Colombian rebels call for a 'national accord' after the US intervention in Venezuela
This story raises questions about governance, accountability, and American values.
The coverage treats the ELN’s call for a “national accord” as a reassuring pivot toward peace, as if a press statement can wash away years of kidnapping, extortion, and cross border terror. It also frames US action in Venezuela as the destabilizing force, rather than the regime chaos and criminal networks that invited outside pressure in the first place. A conservative view starts with **public trust**: accords are not substitutes for accountability.

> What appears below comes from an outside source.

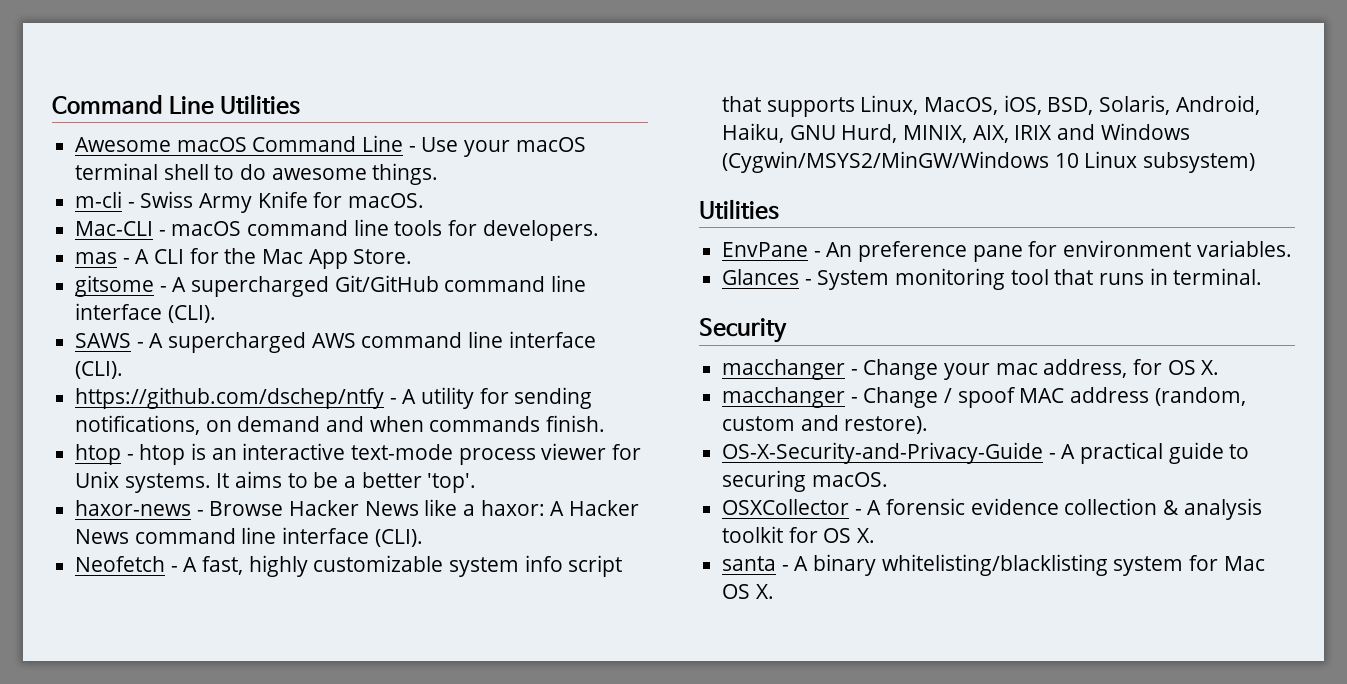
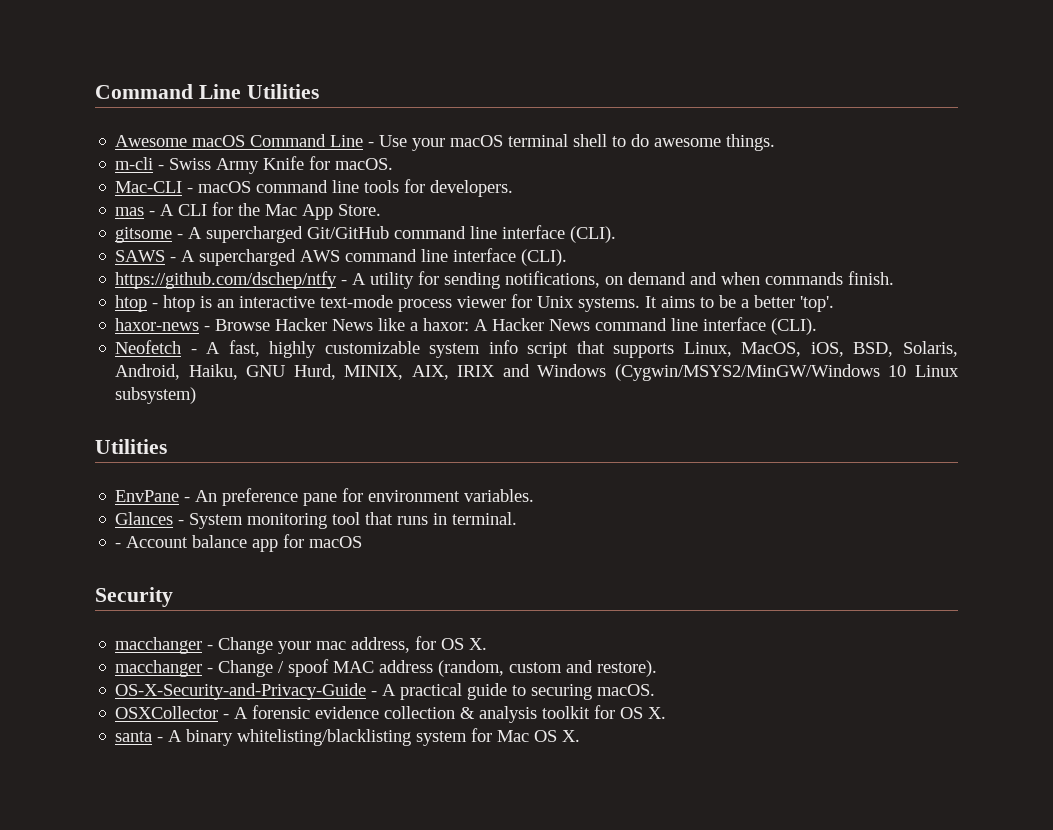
(1263, 276) none -> [115,534,363,552] // - Account balance app for macOS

New Republican Times Editorial Board

Colombia’s National Liberation Army called for a “national accord” to overcome political conflicts, as it faces the prospects of attacks from the governments of Colombia and the United States
Original source:
Read at ABC NewsHow We See It
New Republican Times Editorial Board
The coverage treats the ELN’s call for a “national accord” as a reassuring pivot toward peace, as if a press statement can wash away years of kidnapping, extortion, and cross border terror. It also frames US action in Venezuela as the destabilizing force, rather than the regime chaos and criminal networks that invited outside pressure in the first place.
A conservative view starts with public trust: accords are not substitutes for accountability. If the ELN wants legitimacy, it can begin by ending violence and submitting to the rule of law, not negotiating from the cover of armed coercion. Romanticizing “dialogue” while downplaying the group’s record only encourages more leverage politics by gun.
The United States has a clear interest in national security and border stability in the hemisphere. Any engagement should defend sovereignty and order, support Colombia’s institutions, and avoid deals that reward insurgents for creating the crisis they now offer to “solve.”
Commentary written with AI assistance by the New Republican Times Editorial Board.